Before-and-after change records:
####

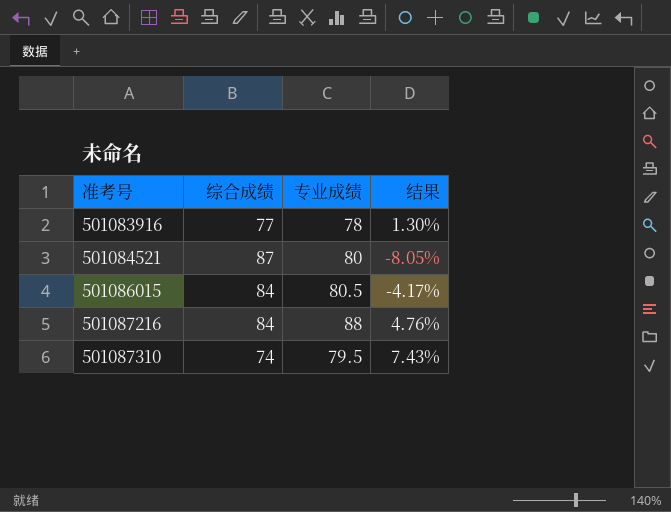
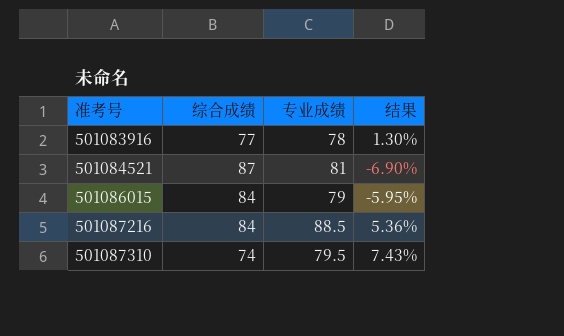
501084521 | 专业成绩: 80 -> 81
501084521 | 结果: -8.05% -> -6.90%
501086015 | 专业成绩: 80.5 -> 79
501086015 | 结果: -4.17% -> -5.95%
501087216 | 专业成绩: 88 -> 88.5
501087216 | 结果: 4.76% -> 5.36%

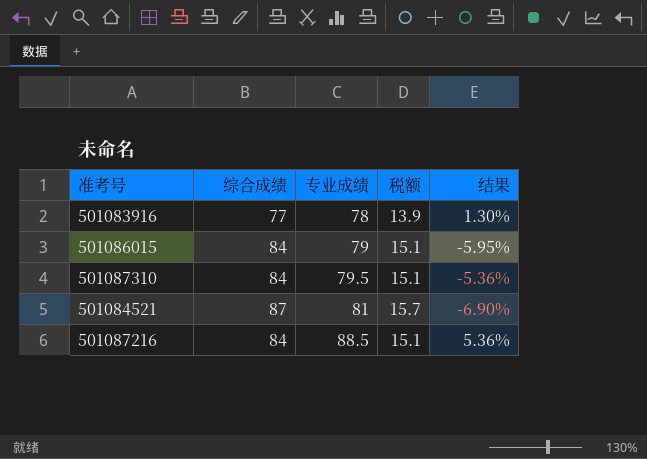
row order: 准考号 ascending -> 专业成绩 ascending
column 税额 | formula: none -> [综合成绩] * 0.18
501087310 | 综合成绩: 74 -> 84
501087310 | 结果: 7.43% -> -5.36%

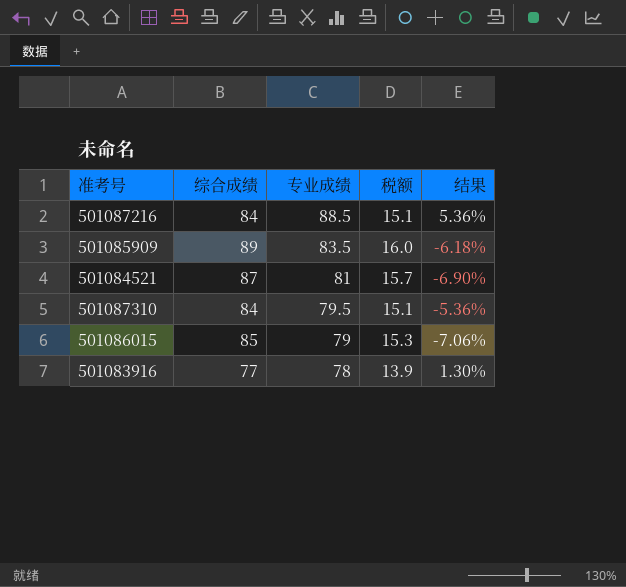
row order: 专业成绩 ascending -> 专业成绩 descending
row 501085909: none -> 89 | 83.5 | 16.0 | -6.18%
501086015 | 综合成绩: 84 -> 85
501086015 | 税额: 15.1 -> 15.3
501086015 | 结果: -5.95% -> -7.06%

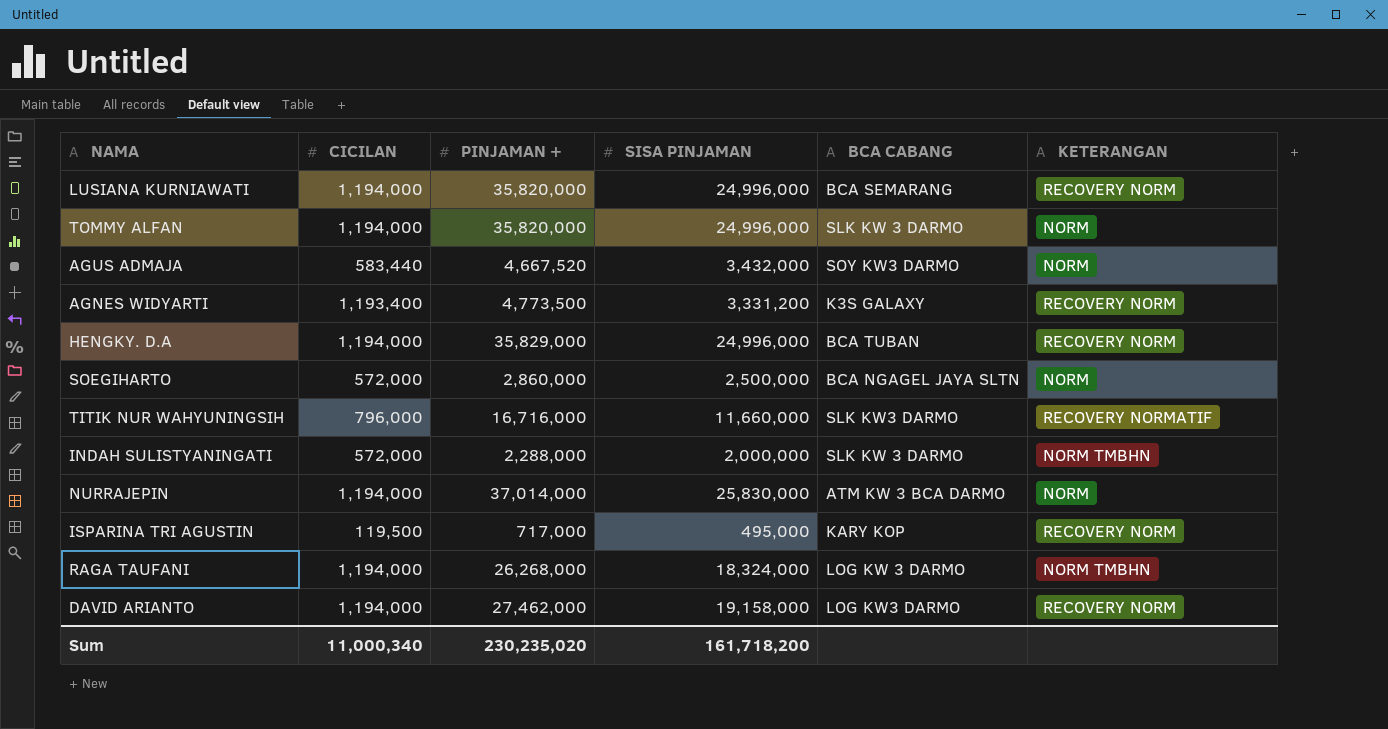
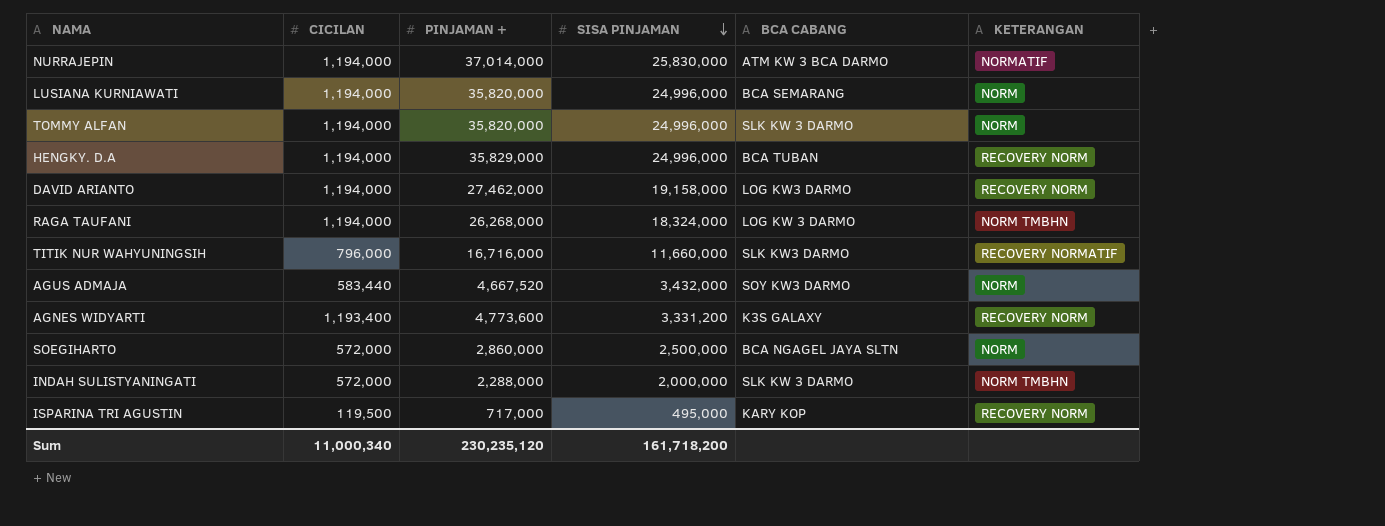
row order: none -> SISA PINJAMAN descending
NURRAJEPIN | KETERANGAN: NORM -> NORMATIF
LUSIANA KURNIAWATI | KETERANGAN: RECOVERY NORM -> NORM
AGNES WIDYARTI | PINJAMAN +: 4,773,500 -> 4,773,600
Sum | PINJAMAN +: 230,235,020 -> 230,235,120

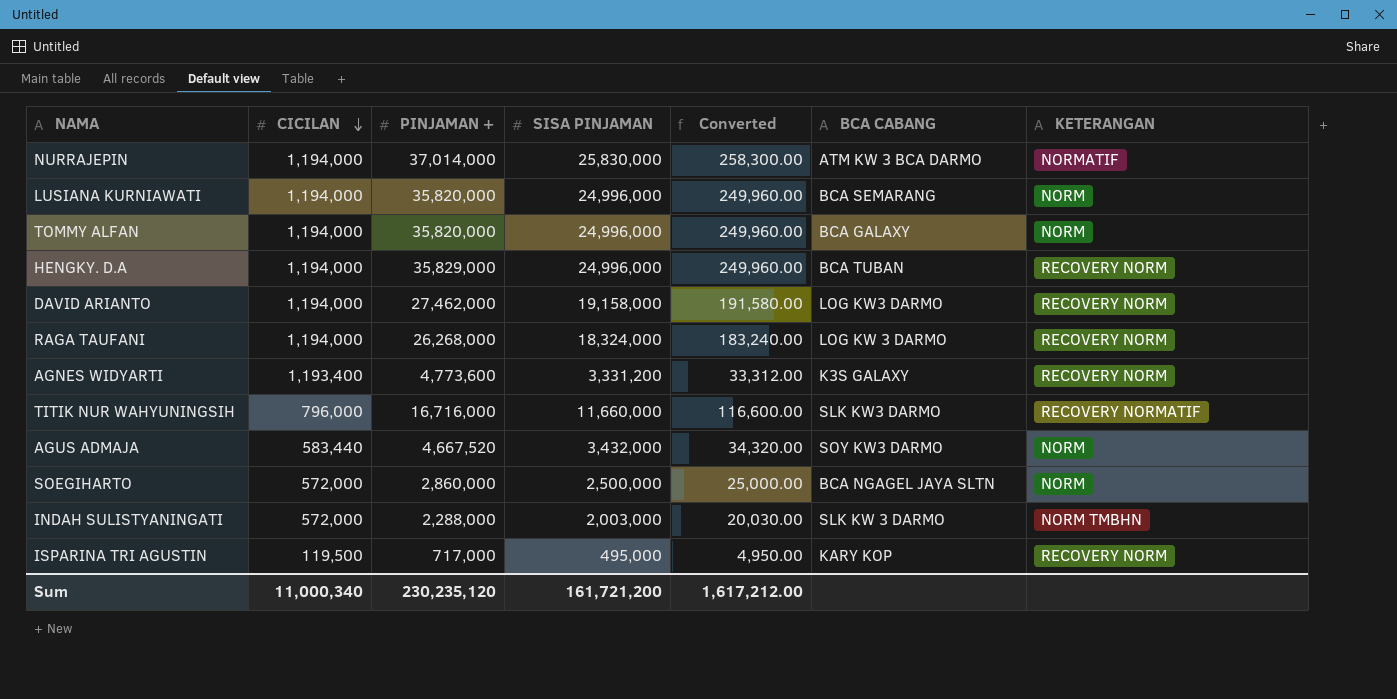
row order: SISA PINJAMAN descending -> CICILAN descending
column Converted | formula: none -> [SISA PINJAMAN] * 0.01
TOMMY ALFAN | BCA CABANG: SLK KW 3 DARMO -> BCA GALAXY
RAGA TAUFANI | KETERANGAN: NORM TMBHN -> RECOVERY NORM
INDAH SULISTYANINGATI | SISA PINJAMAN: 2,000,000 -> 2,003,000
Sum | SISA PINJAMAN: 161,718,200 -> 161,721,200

####

**Exercise instructions:**
Each entry is to be output exactly, and no picture is to appear.

**Solution below:**
501084521 | 专业成绩: 80 -> 81
501084521 | 结果: -8.05% -> -6.90%
501086015 | 专业成绩: 80.5 -> 79
501086015 | 结果: -4.17% -> -5.95%
501087216 | 专业成绩: 88 -> 88.5
501087216 | 结果: 4.76% -> 5.36%

row order: 准考号 ascending -> 专业成绩 ascending
column 税额 | formula: none -> [综合成绩] * 0.18
501087310 | 综合成绩: 74 -> 84
501087310 | 结果: 7.43% -> -5.36%

row order: 专业成绩 ascending -> 专业成绩 descending
row 501085909: none -> 89 | 83.5 | 16.0 | -6.18%
501086015 | 综合成绩: 84 -> 85
501086015 | 税额: 15.1 -> 15.3
501086015 | 结果: -5.95% -> -7.06%

row order: none -> SISA PINJAMAN descending
NURRAJEPIN | KETERANGAN: NORM -> NORMATIF
LUSIANA KURNIAWATI | KETERANGAN: RECOVERY NORM -> NORM
AGNES WIDYARTI | PINJAMAN +: 4,773,500 -> 4,773,600
Sum | PINJAMAN +: 230,235,020 -> 230,235,120

row order: SISA PINJAMAN descending -> CICILAN descending
column Converted | formula: none -> [SISA PINJAMAN] * 0.01
TOMMY ALFAN | BCA CABANG: SLK KW 3 DARMO -> BCA GALAXY
RAGA TAUFANI | KETERANGAN: NORM TMBHN -> RECOVERY NORM
INDAH SULISTYANINGATI | SISA PINJAMAN: 2,000,000 -> 2,003,000
Sum | SISA PINJAMAN: 161,718,200 -> 161,721,200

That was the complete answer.